Our next cruise of the day was our Snorkel & Whale Watch Adventure Cruise. We saw a few spouts here and there on the way to the snorkel site, but the real show occurred after we were done snorkeling. We found ourselves with whales on both sides of the boat. On one side, we were watching a Mom and calf duo, and on the other side, a competitive pod was going at it with lots and lots of huge tail lobs, and peduncle throws. And when we looked past our competitive pod we saw spouts from lots of other whales at the surface.
Our final cruise of the day was our Pau Hana Sunset Cruise. Just south of the bay we saw a Mom and her calf, and they were swimming south so we cruised that way to investigate. We’re not sure when it happened exactly but Momma and her baby were joined by one (possible two) male whales, and then the chase really began. We were cruising at 5 1/2 knots and we could barely keep up with the whales. We got to see lots of twisty dives from the adults at the surface, and lots and lots of head lunges. All this action apparently excited the calf, because we got to see him breach at least 8 different times. The pod continued on their course south, so eventually, we had to leave them to get back to the bay for the sunset.

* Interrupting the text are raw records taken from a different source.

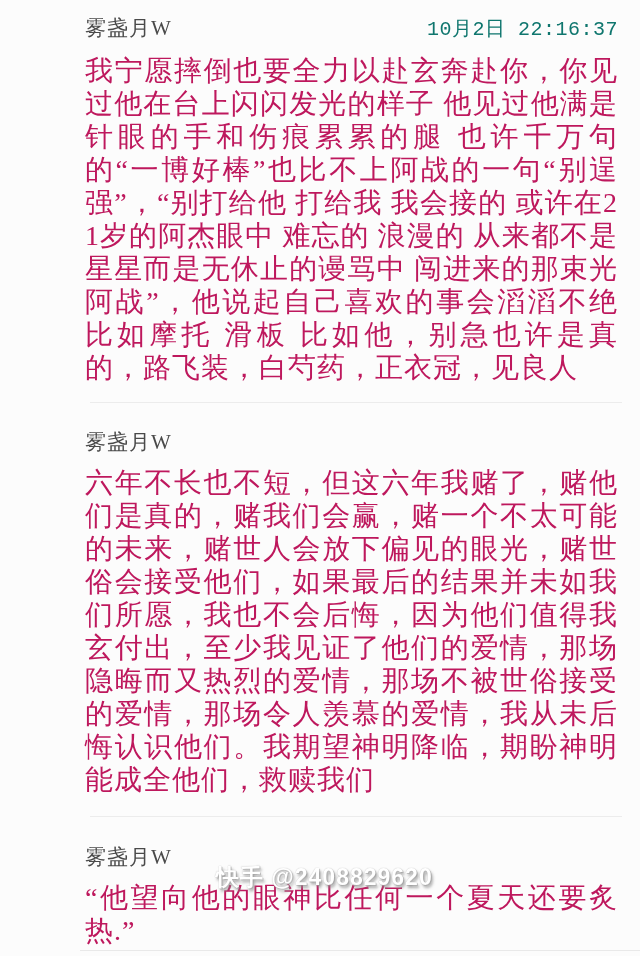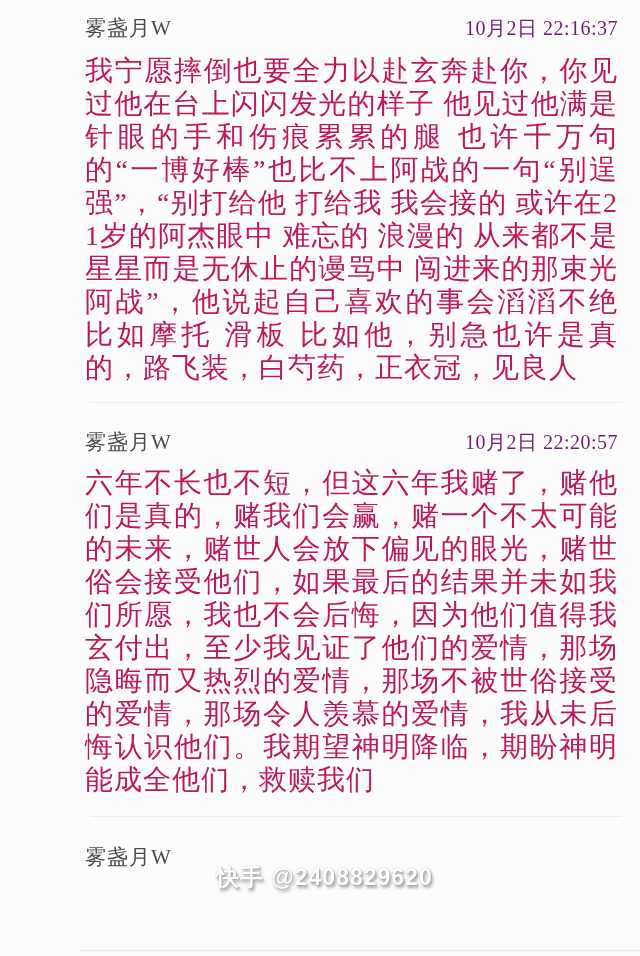"10月2日 22:16:37" .timestamp { color: #701a75 -> #0f766e; font-family: Liberation Serif, serif -> Liberation Mono, monospace }
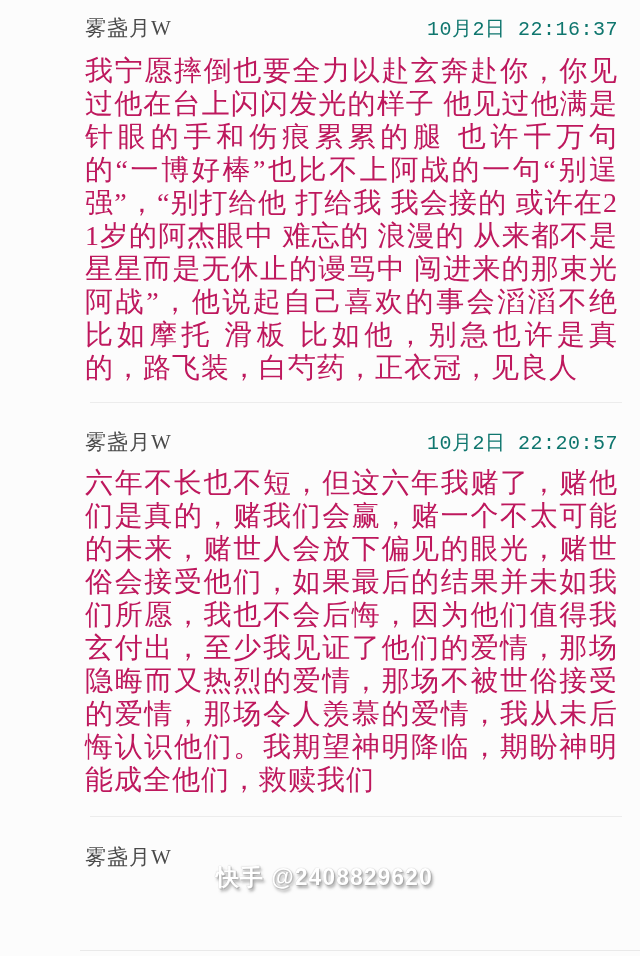"10月2日 22:20:57" span.timestamp { html: <span>10月2日 22:20:57</span> -> none }
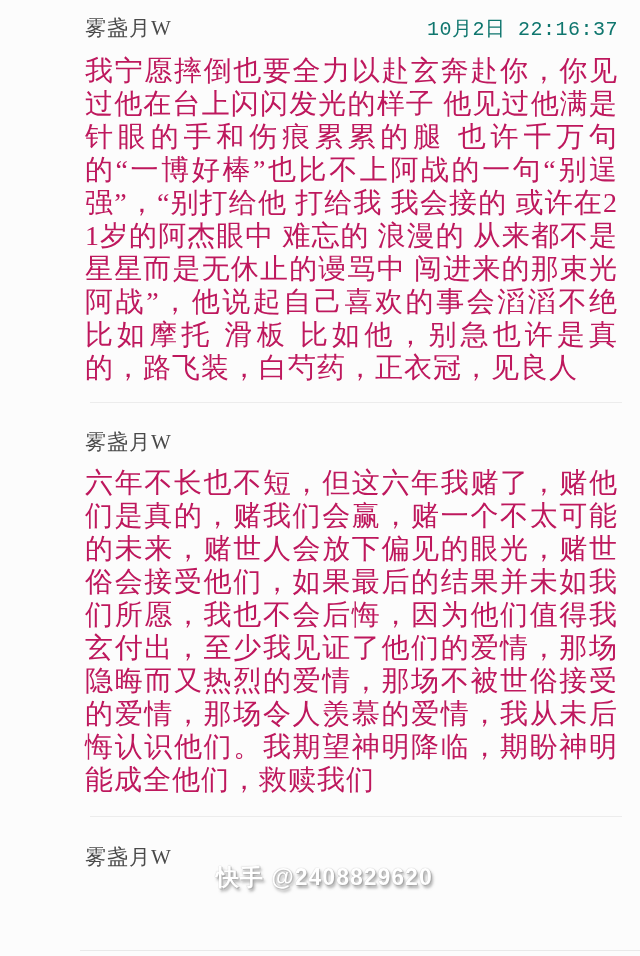"“他望向他的眼神比任何一个夏天还要炙热.”" div.post-text { html: none -> <div>“他望向他的眼神比任何一个夏天还要炙热.”</div> }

Ocean Sports Whale Fact of the Day: Yesterday’s Fact of the Day referenced the number of whale species documented in Hawaiian waters..and that inspired one of our readers to ask us how many total whale species there are in the world. Interestingly, researchers don’t agree on the number because species’ classifications are still a bit controversial. Saying that, we’ll defer to the Society for Marine Mammalogy (the largest international association of marine mammal scientists in the world) — they list a total of 14 species of Baleen Whales (suborder ”Mysticete”), and 72 species of Toothed Whales (suborder “Odontocete).